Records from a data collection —
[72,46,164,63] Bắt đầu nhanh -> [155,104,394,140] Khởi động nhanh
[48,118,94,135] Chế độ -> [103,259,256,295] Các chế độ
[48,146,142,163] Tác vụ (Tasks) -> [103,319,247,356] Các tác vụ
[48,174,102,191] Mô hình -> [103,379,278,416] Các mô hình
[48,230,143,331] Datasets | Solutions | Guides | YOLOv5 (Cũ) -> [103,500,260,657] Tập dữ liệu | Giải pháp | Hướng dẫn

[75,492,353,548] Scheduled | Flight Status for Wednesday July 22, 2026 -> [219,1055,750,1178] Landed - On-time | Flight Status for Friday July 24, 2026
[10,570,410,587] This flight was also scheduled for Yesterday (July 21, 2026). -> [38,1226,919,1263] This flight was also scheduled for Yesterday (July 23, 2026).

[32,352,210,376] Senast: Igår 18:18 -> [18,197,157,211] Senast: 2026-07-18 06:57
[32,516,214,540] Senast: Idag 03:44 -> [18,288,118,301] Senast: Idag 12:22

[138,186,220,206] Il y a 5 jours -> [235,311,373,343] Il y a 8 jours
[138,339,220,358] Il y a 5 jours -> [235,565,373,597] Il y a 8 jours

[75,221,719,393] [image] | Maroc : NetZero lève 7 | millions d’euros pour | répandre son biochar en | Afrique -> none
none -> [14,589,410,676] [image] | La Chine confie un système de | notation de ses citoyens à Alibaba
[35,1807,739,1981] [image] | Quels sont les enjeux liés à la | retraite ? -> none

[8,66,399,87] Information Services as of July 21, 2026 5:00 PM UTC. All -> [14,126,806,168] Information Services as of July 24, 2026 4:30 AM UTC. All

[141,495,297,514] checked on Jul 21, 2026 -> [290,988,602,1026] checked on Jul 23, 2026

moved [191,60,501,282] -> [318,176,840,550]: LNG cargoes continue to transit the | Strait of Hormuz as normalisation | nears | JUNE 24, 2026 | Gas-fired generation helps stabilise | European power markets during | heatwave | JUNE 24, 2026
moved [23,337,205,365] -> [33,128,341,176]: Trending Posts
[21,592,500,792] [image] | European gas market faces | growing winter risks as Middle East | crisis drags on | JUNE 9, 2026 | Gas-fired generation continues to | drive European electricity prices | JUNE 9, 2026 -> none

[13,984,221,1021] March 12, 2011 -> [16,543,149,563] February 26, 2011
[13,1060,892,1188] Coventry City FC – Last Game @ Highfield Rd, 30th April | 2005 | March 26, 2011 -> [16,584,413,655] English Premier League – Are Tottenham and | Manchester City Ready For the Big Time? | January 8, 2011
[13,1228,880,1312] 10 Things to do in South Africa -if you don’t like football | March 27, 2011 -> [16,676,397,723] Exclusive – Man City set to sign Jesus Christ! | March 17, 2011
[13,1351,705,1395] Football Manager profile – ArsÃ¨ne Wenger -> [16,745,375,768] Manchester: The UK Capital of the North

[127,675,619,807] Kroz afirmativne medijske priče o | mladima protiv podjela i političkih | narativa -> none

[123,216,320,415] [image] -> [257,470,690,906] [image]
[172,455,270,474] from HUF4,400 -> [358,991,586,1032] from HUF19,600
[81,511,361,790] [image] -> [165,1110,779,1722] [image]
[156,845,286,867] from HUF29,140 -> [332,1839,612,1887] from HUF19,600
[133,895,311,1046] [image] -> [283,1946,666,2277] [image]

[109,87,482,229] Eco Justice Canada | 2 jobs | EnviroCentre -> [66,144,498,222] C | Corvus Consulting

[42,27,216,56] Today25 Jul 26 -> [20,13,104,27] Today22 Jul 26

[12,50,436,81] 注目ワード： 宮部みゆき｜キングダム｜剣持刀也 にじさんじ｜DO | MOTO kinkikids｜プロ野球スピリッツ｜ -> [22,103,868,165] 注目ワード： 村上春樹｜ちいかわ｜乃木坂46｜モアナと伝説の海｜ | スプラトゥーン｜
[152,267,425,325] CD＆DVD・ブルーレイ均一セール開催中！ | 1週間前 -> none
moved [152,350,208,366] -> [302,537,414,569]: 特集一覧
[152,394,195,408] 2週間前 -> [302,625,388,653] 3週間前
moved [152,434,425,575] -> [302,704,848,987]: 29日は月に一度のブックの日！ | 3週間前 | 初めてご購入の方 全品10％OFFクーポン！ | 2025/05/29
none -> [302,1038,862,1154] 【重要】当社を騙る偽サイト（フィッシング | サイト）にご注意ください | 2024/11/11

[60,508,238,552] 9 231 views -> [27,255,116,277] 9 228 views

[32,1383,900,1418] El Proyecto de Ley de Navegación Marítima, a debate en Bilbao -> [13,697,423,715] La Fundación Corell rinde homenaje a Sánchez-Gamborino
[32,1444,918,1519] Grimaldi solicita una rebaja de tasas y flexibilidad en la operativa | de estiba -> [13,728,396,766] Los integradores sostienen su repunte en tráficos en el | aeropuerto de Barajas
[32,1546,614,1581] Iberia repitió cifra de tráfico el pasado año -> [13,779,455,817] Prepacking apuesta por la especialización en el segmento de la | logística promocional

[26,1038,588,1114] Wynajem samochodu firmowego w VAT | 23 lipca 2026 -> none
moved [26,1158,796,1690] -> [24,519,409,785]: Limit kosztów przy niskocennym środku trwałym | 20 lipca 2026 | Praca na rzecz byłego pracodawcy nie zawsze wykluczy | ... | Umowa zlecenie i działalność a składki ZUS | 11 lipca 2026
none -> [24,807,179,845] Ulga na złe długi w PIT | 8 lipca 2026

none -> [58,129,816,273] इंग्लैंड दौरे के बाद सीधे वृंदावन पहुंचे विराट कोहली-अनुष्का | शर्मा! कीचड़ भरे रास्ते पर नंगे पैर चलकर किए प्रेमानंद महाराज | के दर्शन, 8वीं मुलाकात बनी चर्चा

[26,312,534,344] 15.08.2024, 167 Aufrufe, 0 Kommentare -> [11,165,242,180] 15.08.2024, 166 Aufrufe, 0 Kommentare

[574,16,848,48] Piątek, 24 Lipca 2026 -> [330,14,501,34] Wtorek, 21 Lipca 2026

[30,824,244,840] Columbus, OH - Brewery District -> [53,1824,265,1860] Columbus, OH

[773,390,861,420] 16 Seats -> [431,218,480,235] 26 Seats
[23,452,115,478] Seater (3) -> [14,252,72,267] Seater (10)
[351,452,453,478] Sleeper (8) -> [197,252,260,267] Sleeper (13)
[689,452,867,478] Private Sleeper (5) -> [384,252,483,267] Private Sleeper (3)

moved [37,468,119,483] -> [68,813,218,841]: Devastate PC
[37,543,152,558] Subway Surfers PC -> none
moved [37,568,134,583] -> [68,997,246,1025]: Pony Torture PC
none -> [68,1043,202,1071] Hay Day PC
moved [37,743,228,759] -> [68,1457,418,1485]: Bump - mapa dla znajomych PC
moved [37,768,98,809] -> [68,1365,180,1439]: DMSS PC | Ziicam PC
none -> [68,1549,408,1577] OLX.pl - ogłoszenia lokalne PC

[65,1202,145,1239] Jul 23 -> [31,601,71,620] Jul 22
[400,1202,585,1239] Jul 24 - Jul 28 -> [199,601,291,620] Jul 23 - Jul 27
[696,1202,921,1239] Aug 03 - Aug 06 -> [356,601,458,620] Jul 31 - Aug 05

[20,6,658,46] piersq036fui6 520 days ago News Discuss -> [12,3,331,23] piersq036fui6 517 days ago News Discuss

Assignment —
The required output is the stretch of entries above from the line containing "[10,570,410,587] This flight" through the line containing "[32,516,214,540] Senast: Idag", reproduced exactly.

Response —
[10,570,410,587] This flight was also scheduled for Yesterday (July 21, 2026). -> [38,1226,919,1263] This flight was also scheduled for Yesterday (July 23, 2026).

[32,352,210,376] Senast: Igår 18:18 -> [18,197,157,211] Senast: 2026-07-18 06:57
[32,516,214,540] Senast: Idag 03:44 -> [18,288,118,301] Senast: Idag 12:22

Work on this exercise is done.